World Rare Disease Day is an annual observance day held on the last day of February each year to raise awareness for rare diseases and improve access to treatments and medical representation for individuals with rare and genetic diseases and their families. Today, Friday 28 February 2014 marks the seventh annual World Rare Disease Day. A variety of awareness raising activities around the world are planned for this day. One activity is to have a day where everyone in your organisation or institute is asked to wear a ‘Wear that you care’ sticker and their favourite pair of jeans to work for the day. The website www.globalgenes.org has more ideas.
What is a rare disease?
A rare disease is any disease that affects a small percentage of the population.[i]
- There are approximately 7,000 different types of rare diseases and disorders, with more being discovered each day.
- It is estimated that 350 million people worldwide suffer from rare diseases.

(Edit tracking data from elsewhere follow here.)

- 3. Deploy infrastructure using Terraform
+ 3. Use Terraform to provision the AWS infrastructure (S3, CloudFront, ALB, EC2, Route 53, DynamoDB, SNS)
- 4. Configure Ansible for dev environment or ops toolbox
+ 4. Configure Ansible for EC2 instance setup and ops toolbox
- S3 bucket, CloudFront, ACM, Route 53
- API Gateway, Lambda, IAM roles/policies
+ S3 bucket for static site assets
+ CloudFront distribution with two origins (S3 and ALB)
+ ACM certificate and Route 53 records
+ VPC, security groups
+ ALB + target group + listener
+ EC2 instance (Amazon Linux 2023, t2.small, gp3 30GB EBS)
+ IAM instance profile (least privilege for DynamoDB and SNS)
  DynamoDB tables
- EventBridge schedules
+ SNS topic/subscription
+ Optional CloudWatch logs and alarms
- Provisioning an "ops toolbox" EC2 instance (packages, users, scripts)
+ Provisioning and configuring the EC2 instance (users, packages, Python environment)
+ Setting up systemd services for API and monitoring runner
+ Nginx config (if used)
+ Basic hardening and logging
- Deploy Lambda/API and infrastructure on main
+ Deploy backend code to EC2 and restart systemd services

- 80% of rare disease are generic in origin, thus are present throughout a person’s life, even if symptoms do not immediately appear.

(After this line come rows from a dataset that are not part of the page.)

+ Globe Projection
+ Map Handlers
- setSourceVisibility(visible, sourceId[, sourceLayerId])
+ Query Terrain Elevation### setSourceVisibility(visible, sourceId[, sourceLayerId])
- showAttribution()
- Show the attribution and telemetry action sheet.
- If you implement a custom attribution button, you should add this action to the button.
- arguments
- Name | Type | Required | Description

- Approximately 50% of people affected by rare diseases are children.
- 30% of children with rare diseases will not live to see their 5th birthday.
- Rare diseases are responsible for 35 % of deaths in the first year of life.[ii]
Thabo was born at a community health centre in Bloemfontein but did not cry or breathe. He was immediately transferred to an academic hospital, where, after numerous tests, his parents were told he suffered from a rare neurological disease affecting his brain and muscles. There was no cure or treatment for his condition and he was on a ventilator to support his breathing. After long discussions, his parents agreed to remove him from the ventilator but Thabo continued to breathe. He was then referred to the palliative care team which initially kept him in their in-patient unit because his parent’s house did not have water or electricity. After a month his parents were enabled to care for him at home, supported by palliative care trained community health care workers. Seven months later Thabo died peacefully at home in the arms of his mother, as a result of the support provided by the palliative care team support for him and his family.
Palliative care for rare diseases
Due to their nature, rare diseases are often misdiagnosed or diagnosed late and there’s often no treatment as a result of lack of scientific knowledge and information[iii]. This often results in immense suffering of the child and family which may last for many years. If the condition is life threatening or life limiting, palliative care should be offered to these children and their families in order to relieve their suffering.